> [What needs to be done]:
Using the records below, write out again exactly the lines that begin at the line containing "text-shadow: 0 1px" and end at the line containing "margin-top: 22px;", and no other lines.

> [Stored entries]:
--- START ---
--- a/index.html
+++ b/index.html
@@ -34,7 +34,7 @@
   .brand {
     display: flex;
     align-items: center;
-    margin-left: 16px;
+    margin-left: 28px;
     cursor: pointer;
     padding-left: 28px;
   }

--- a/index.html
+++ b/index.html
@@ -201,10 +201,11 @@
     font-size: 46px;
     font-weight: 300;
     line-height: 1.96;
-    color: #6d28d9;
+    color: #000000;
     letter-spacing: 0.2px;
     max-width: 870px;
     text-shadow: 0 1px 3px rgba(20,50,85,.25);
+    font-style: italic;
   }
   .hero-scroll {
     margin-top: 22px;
--- END ---
--- START ---
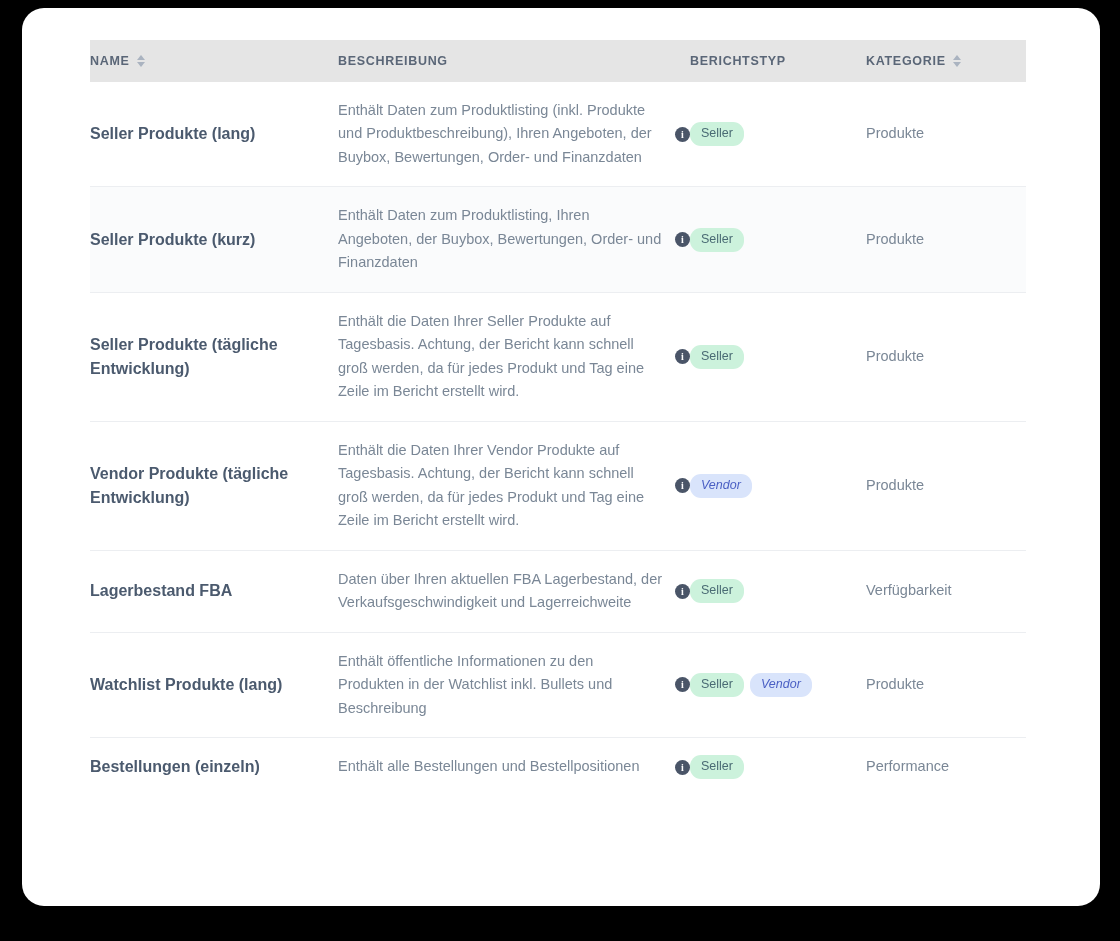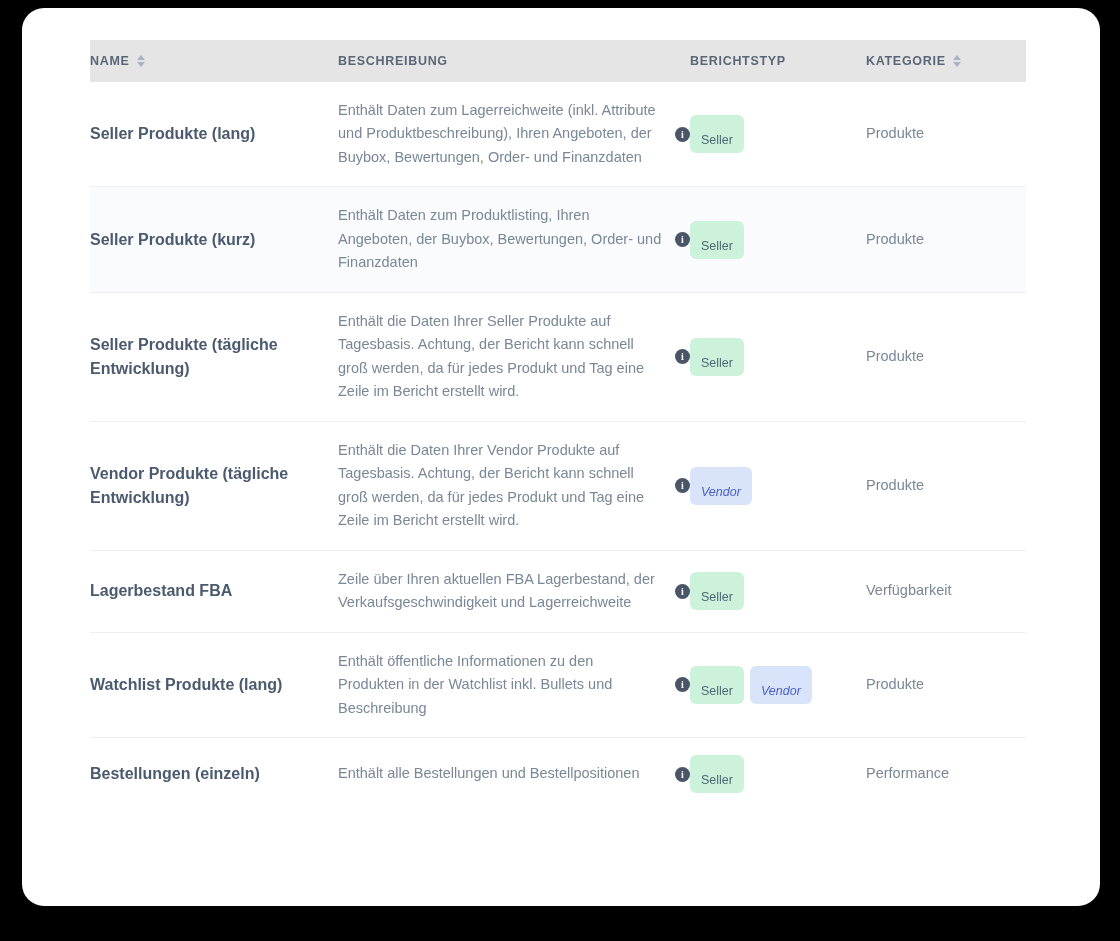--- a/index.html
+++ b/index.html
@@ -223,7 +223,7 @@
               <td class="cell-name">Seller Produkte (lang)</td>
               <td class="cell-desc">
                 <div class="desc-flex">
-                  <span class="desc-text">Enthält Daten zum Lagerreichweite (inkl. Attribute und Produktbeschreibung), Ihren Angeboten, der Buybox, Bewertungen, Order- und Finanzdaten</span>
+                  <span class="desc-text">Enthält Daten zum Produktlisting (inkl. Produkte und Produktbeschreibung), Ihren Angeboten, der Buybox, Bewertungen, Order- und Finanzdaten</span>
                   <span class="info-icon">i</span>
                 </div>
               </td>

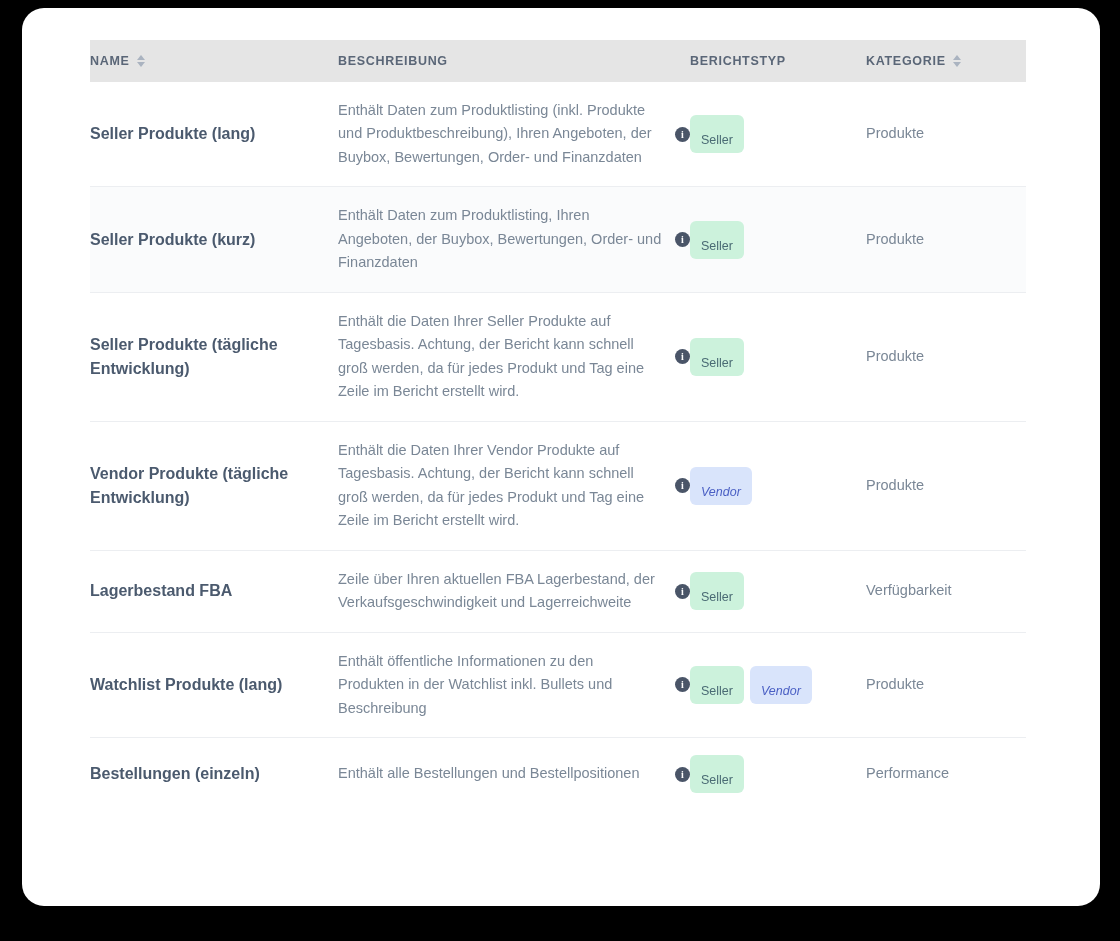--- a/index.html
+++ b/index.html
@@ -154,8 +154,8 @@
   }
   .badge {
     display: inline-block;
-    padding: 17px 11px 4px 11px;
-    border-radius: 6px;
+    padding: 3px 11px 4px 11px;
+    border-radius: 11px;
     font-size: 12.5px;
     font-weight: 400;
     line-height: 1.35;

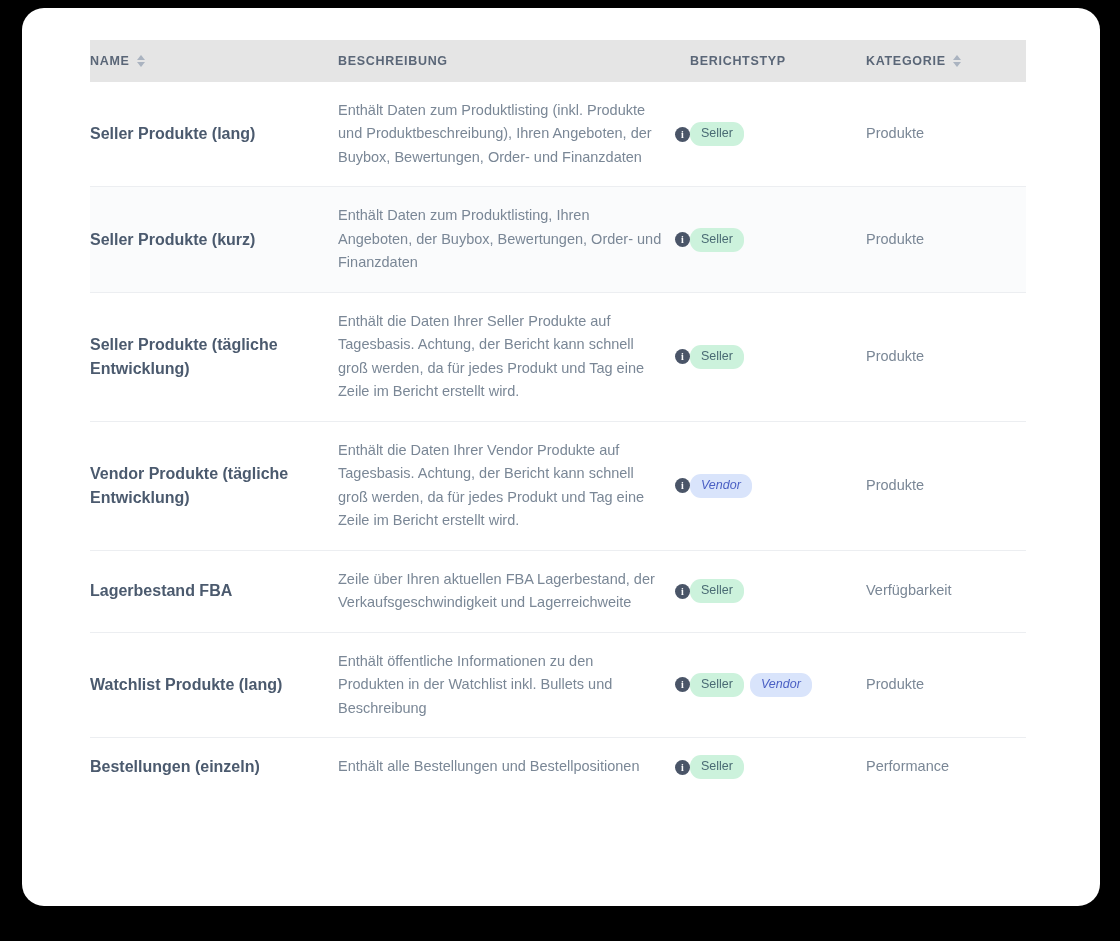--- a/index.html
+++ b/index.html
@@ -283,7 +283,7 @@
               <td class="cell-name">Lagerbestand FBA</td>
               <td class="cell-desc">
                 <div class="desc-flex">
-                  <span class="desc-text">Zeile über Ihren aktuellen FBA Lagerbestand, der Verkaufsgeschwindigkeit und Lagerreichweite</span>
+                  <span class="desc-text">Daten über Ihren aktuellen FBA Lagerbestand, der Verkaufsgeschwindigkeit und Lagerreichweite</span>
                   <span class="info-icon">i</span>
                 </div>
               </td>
--- END ---
> [Final answer]:
     text-shadow: 0 1px 3px rgba(20,50,85,.25);
+    font-style: italic;
   }
   .hero-scroll {
     margin-top: 22px;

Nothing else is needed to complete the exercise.